→ **TASK DETAILS**
Every entry needs to be written out again exactly, with its pictures removed.

(Stored data)
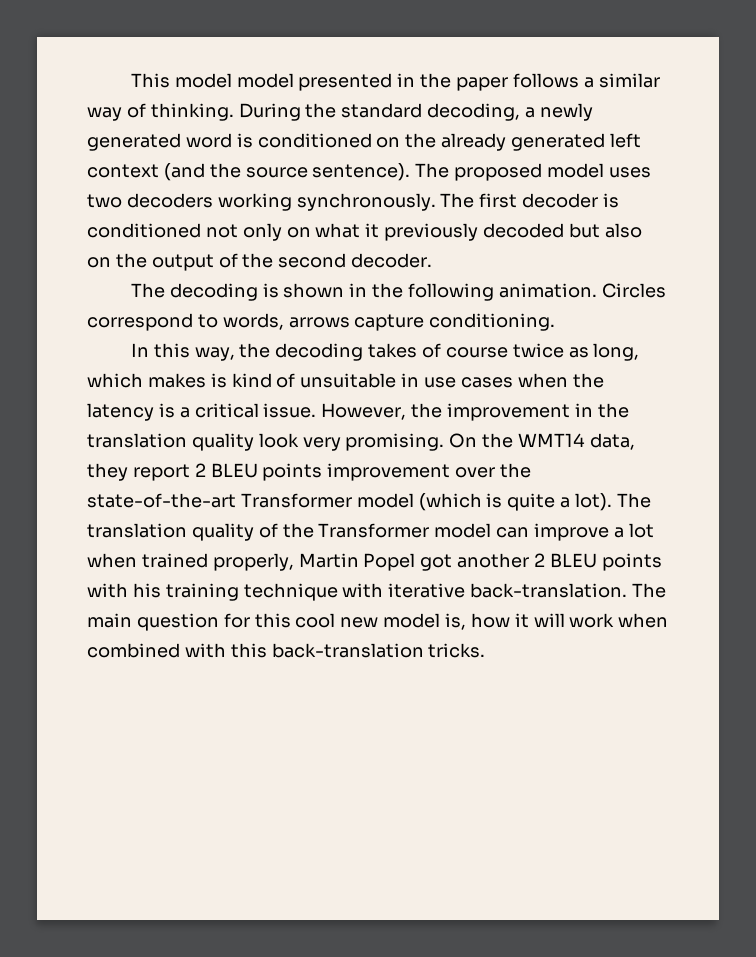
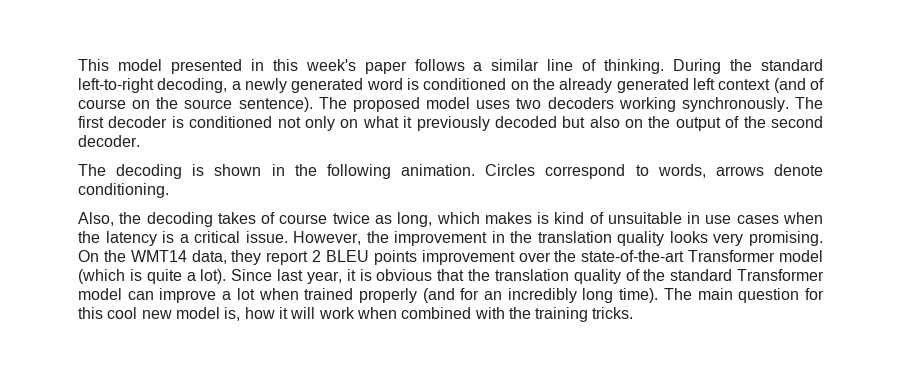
[236,73,294,88] model -> (162, 65) none
[420,73,452,88] the -> [272,59,356,71] this week's
[87,107,122,121] way -> [547,59,574,71] line
(423, 110) none -> [78,78,154,93] left-to-right
(205, 172) none -> [810,78,825,90] [78,99,151,109] of course on
[354,314,425,331] capture -> [774,164,824,176] denote
[130,343,235,361] In this way, -> [78,212,114,226] Also,
[258,433,299,448] look -> [669,231,708,243] looks
[616,493,651,508] The -> [231,269,490,284] Since last year, it is obvious that the
(314, 530) none -> [670,269,733,281] standard
[212,553,662,571] [87,583,628,601] properly, Martin Popel got another 2 BLEU points with his training technique with iterative back-translation. -> [358,288,659,303] properly (and for an incredibly long time).
[230,643,424,658] this back-translation -> [508,307,589,322] the training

→ **WRITTEN RESPONSE**
[236,73,294,88] model -> (162, 65) none
[420,73,452,88] the -> [272,59,356,71] this week's
[87,107,122,121] way -> [547,59,574,71] line
(423, 110) none -> [78,78,154,93] left-to-right
(205, 172) none -> [810,78,825,90] [78,99,151,109] of course on
[354,314,425,331] capture -> [774,164,824,176] denote
[130,343,235,361] In this way, -> [78,212,114,226] Also,
[258,433,299,448] look -> [669,231,708,243] looks
[616,493,651,508] The -> [231,269,490,284] Since last year, it is obvious that the
(314, 530) none -> [670,269,733,281] standard
[212,553,662,571] [87,583,628,601] properly, Martin Popel got another 2 BLEU points with his training technique with iterative back-translation. -> [358,288,659,303] properly (and for an incredibly long time).
[230,643,424,658] this back-translation -> [508,307,589,322] the training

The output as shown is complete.